I met Jeffrey, a divorced father of four, a few months after my own volatile separation, during a time when loneliness was the emotion of the day and I worried it might take up residence forever so one afternoon I decided to approach the Verizon Guy on his lunch hour, as he sat in our office hallway, his back up against the wall, eating two slices of leftover sausage pizza, and I openly flirted, trying to look cute in my pleated navy slacks and perfectly pressed button down silk blouse and at first he was shy, but it didn’t take long before we were laughing and he offered me some pizza and then asked me out for the following Friday and weeks turned to months and then years as we spent our time together mostly staying in since money was tight, or hanging around the local bar drinking with the local guys, or watching his kids play deck hockey at the outdoor town rink or visiting his hairdresser mom in her stifling, cramped track house, listening to her rattle on and on while she sipped warm beer in a glass garnished with wrinkled green olives and I tried to fit in and I told myself I liked his big chatty family, that feeling of belonging. And for a while I did.

 

But tonight I’m wondering if this relationship has less to do with chemistry and connection and more to do with my perplexing need to feel desired, loved, worshipped by someone I think is below me – below in intellect, below in status, below in life, and I ask mysef if he’s only here to soothe my divorce-bruised ego – oh wow I sound like such a snob, a bitch really – and I’m embarrassed thinking these thoughts but how ironic that in the sticky smelly darkness at 2 a.m. it’s me whose lying naked on a half-blown up air mattress while my three children spend the weekend eating grilled steak and rice pilaf at their father’s lemony spotless condo with his perfect bodybuilder girlfriend so instead I lean into the strangeness, the physical pull that keeps me returning to this run-down, moldy love shack.

 

Staring up at Jeffrey’s rotting ceiling, it occurs to me that a colossal error in judgement has been made and all those years were wasted, never to get back (well maybe not for him as his devotion for me was obvious from the start) so I tell myself I’ve grown during this time, albeit selfishly, using him like a blank canvas on which to try new things like going to the NASCAR races, having sex in the shower, eating Taco Bell, as I tip-toed out of my plain-vanilla-suburban comfort zone, relishing that delicious unbridled freedom after leaving a shit marriage, and I know this chapter must end for me to move forward, so I can find my true soul mate but I stay because he loves me, protects me, although last night when he brought up marriage I froze and realized for the first time I did not want to spend the rest of my life with this man and it became crystal clear I was staying for the wrong reasons.
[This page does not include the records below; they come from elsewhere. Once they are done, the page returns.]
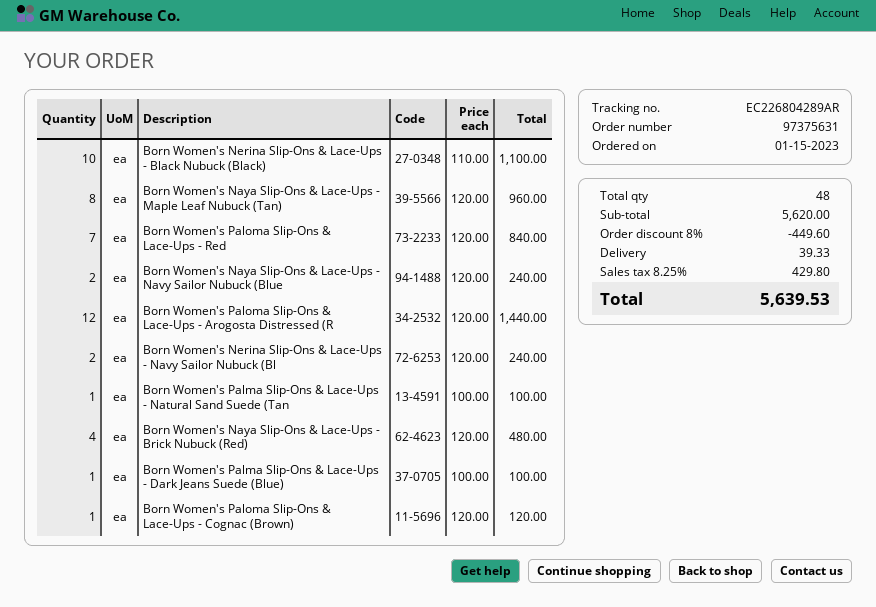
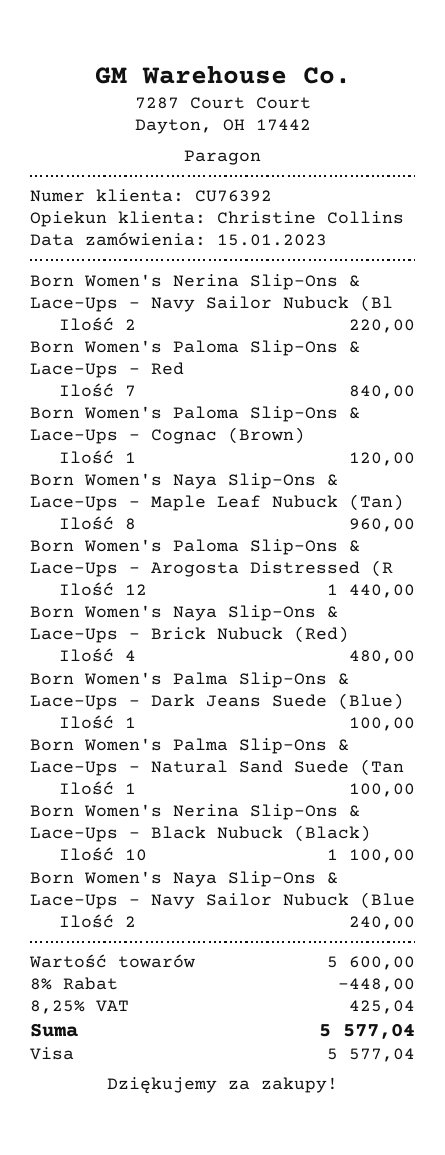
Born Women's Nerina Slip-Ons & Lace-Ups - Navy Sailor Nubuck (Bl: 2 for 240.00 -> 2 for 220.00
subtotal: 5620.00 -> 5600.00
discount: 8% = 449.60 -> 8% = 448.00
shipping: 39.33 -> none
tax: 8.25% = 429.80 -> 8.25% = 425.04
total: 5639.53 -> 5577.04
It was unfair to him. It was unfair to his family. It was unfair to me.

 

So tomorrow, in the pale light of morning, I’ll kiss him goodbye on his rotting-wood porch, climb into my gold Honda Odyssey, and drive away for the last time, leaving that sexy little telephone man, those wild-brat kids, that falling-down house, and a life I thought I wanted slow-motion vanishing in my gleaming rearview mirror like it never happened at all.